Getting Rich is a Game. Here’s How to Win.
Based on Ali Abdaal's video on YouTube. If you like this content, support the original creators by watching, liking and subscribing to their content.
Getting rich is treated as a voluntary-exchange system: money flows to those who create market value and can sell it.
Briefing
Getting rich is framed as a “game” with clear rules: only governments or central banks can create new money, and everyone else can only earn money when someone else voluntarily gives it in exchange for something they value. That leads to a blunt strategy—win by creating market value and then exchanging it for cash. Coffee at Starbucks and an iPhone at Apple stores become examples of the same mechanism: buyers part with money because they want the product more than they want to keep their cash.
A key complication is that “value” isn’t the same thing in every sense. Human value and societal value (like the importance of nurses, firefighters, teachers) don’t reliably translate into high pay. Market value is what matters for getting rich, because prices are set by supply and demand and what people with money are willing to pay—not by how noble or necessary something is. The argument acknowledges the unfairness, but insists the goal here is not to redesign society; it’s to understand how the capitalist money system rewards market value.
From that foundation, the framework narrows to three core actions that every economic player must perform: (1) do the work (create value), (2) sell the work (exchange value for money), and (3) administer and maintain the work (keep the capability to do and sell it). The video claims these actions are universal across individuals and businesses, even though the time spent on each shifts.
The “levels” of the game explain the shift. Level 1 is the employee stage, where most time goes to doing the work, a small amount to administering it, and selling mostly happens only during job changes, performance reviews, or raises. Level 2 is self-employment, where doing the work drops to roughly 40% and selling balloons to at least half the effort—because the central problem becomes acquiring clients (leads). Level 3 is the business owner-operator, where hiring at least one other person reduces the need to personally do the work, but increases administrative load and stress around managing people while still needing to sell. Level 4 is the investor stage, where ownership and leverage rise: active income declines while passive income from assets increases, especially when operators or executives run the business.
The practical takeaway is that leverage and passive income grow as people move from trading time for money toward owning outcomes and assets. The video argues that most people are trained only for Level 1, while the biggest obstacle to leveling up is not work—it’s selling. Three “S” barriers are offered for why employees avoid business: stability/security, stress, and (added explicitly) stress again as a core emotional blocker. The proposed fix is to get closer to the money and the sales side: build a personal brand or professional reputation, start a side hustle that makes money (not just a hobby) to learn selling, and—where possible—negotiate for ownership through stock options, equity, or profit share. Even investing in assets is presented as a slower path to ownership.
Overall, the “win condition” is repeatedly tied to one skill: the ability to sell—yourself, a service, or a product—because in the capitalist system, selling the work is what determines whether value creation turns into real wealth.
Cornell Notes
The framework treats getting rich as a game governed by money-creation rules and voluntary exchange: people part with cash when they want an outcome more than they want to keep their money. Wealth-building therefore depends on creating market value and exchanging it for payment, not on human or societal “importance.” Every economic actor performs three core actions—doing the work, selling the work, and administering/maintaining the ability to do and sell it—but the time allocation changes across four levels. Moving from employee (mostly doing work) to self-employed and owner-operator (more selling and managing) to investor (more leverage and passive income) is the path toward higher income with less time trading.
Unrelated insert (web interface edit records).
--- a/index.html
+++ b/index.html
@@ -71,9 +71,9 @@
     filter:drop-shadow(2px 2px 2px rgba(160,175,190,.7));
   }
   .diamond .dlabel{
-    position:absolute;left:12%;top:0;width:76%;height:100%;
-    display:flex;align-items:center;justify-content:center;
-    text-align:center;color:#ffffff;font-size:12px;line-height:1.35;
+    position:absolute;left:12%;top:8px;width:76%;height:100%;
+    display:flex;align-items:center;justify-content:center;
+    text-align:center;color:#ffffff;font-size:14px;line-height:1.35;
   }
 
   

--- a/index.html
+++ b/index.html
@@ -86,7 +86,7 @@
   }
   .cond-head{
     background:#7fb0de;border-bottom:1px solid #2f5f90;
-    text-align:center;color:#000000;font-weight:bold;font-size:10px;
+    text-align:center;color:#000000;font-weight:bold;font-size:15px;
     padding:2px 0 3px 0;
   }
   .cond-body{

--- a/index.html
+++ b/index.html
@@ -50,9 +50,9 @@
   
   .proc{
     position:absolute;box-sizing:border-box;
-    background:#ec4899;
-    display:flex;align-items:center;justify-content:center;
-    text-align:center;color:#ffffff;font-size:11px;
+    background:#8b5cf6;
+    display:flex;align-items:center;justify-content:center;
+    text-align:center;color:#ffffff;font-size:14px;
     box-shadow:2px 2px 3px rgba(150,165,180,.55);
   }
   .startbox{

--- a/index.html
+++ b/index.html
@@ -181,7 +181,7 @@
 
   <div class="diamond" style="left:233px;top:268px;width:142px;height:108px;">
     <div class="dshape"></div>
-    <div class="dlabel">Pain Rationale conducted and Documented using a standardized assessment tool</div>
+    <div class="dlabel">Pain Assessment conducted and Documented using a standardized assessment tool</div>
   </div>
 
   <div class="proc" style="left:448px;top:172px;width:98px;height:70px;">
The central bottleneck is selling, which the video argues is why most people stall at Level 1.
Why does the framework insist that “market value” matters more than human or societal value?
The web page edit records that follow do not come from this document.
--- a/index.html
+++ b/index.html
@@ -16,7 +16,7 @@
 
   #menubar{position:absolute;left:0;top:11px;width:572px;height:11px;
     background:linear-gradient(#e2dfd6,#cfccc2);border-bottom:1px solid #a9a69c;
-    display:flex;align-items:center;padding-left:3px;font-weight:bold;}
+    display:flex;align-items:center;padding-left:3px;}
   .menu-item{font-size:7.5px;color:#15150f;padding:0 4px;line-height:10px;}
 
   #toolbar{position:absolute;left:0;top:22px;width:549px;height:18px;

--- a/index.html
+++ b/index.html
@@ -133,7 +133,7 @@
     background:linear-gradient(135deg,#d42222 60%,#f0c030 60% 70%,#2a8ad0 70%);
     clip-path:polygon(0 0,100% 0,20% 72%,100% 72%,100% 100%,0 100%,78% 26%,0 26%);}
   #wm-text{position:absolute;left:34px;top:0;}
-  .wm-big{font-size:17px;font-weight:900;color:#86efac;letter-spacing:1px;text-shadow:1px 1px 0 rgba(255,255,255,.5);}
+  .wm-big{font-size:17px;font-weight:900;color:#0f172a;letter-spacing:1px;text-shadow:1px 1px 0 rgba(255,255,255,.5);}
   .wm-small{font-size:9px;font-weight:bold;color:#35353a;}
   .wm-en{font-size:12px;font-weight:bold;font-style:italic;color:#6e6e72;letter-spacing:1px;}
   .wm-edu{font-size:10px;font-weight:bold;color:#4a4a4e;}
What are the three core actions, and how do they map to real jobs and companies?
How do the four levels change what people spend their time on?
What makes selling the hardest part of the “game,” according to the framework?
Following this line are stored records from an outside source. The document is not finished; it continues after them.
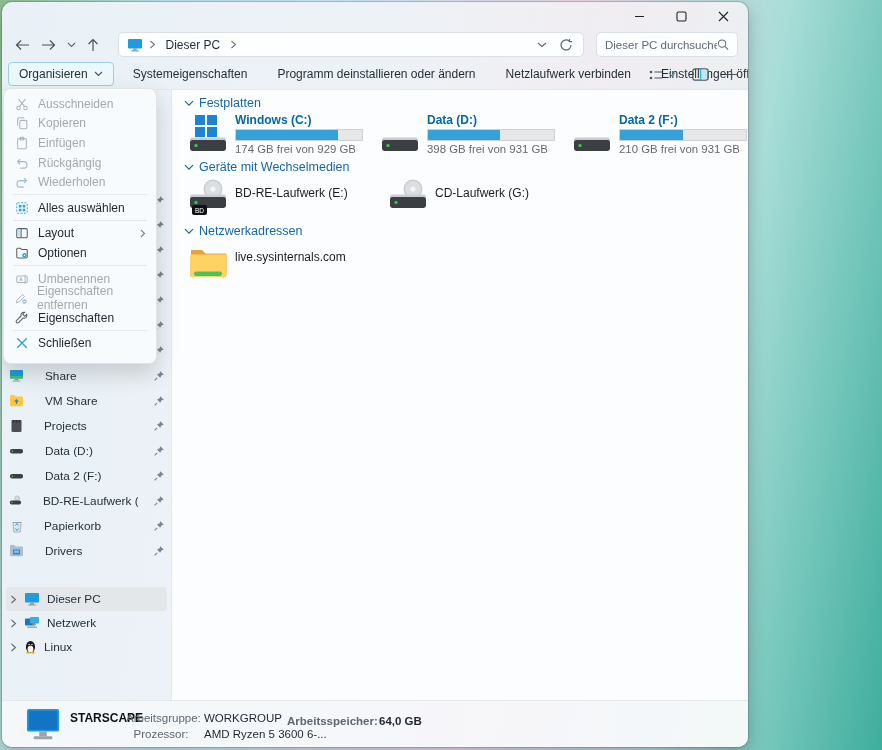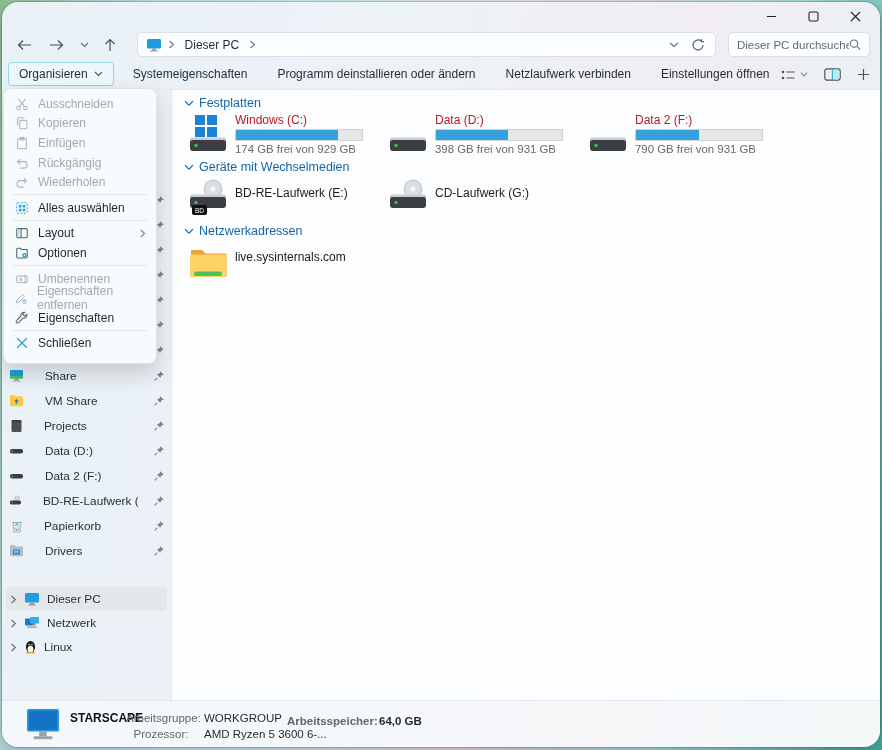--- a/index.html
+++ b/index.html
@@ -10,8 +10,8 @@
     position:relative; font-size:12px; color:#1f2b33;
   }
   .window{
-    position:absolute; left:2px; top:2px; width:878px; height:745px;
-    border-radius:16px; overflow:hidden;
+    position:absolute; left:2px; top:2px; width:746px; height:745px;
+    border-radius:10px; overflow:hidden;
     background:linear-gradient(100deg,#e9f1f7 0%,#edf2f6 45%,#f1edf2 70%,#e8f2f2 100%);
     box-shadow:0 0 0 1px rgba(60,70,80,.25), 0 6px 18px rgba(0,0,0,.25);
   }

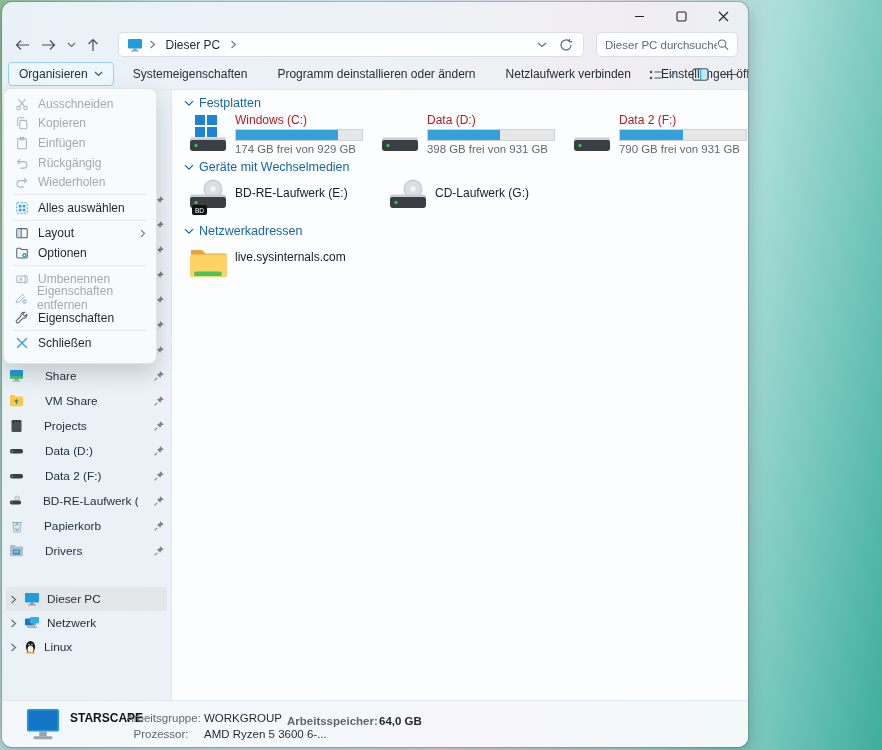--- a/index.html
+++ b/index.html
@@ -59,7 +59,7 @@
   .tiles{position:absolute; left:0; right:0; display:flex;}
   .tile{width:200px; display:flex; gap:5px; padding-left:14px;}
   .tile .txt{padding-top:1px;}
-  .tile .name{font-size:12px; color:#b91c1c; white-space:nowrap;}
+  .tile .name{font-size:12px; color:#0369a1; white-space:nowrap;font-weight:bold;}
   .bar{width:128px; height:12px; background:#e7e7e7; border:1px solid #cdd2d6; margin:2px 0 2px;}
   .bar .fill{height:100%; background:#35a0da;}
   .cap{font-size:11.4px; color:#686868; white-space:nowrap;}

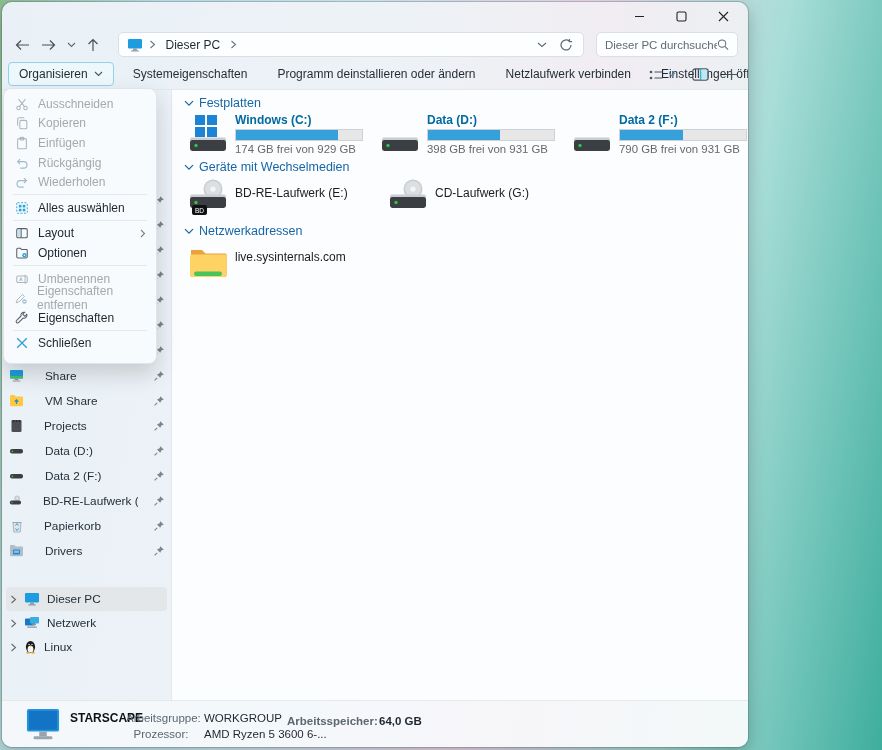--- a/index.html
+++ b/index.html
@@ -469,7 +469,7 @@
             <div class="bar">
                 <div class="fill" style="width: 50%;"></div>
               </div>
-            <div class="cap">790 GB frei von 931 GB</div>
+            <div class="cap">210 GB frei von 931 GB</div>
           </div>
         </div>
       </div>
How does the video connect leverage and passive income to leveling up?
What practical steps are recommended to “speedrun” progress toward higher levels?
Review Questions
- Which type of value (human, societal, or market) does the framework say predicts pay most reliably, and why?
- In the three core actions model, what changes from Level 1 to Level 2, and what new problem becomes central?
- How does the framework define passive income, and what role does leverage play in moving toward Level 4?
Key Points
- 1
Getting rich is treated as a voluntary-exchange system: money flows to those who create market value and can sell it.
- 2
Market value—not human or societal importance—drives pricing and therefore wealth in this framework.
- 3
Every economic actor performs three core actions: doing the work, selling the work, and administering/maintaining the work.
- 4
Income patterns shift across four levels: employee time-for-money dominates at Level 1, while selling effort and leverage increase at Levels 2 and 3, and passive income rises at Level 4.
- 5
The biggest practical obstacle to leveling up is selling—especially when you’re responsible for acquiring clients.
- 6
Playing the game as a business (including self-employment and ownership) is presented as the faster route to higher wealth, despite higher stress and less stability.
- 7
To speed progress, the framework recommends building a personal reputation, starting a money-making side hustle, and pursuing ownership via equity/stock options or investing in assets.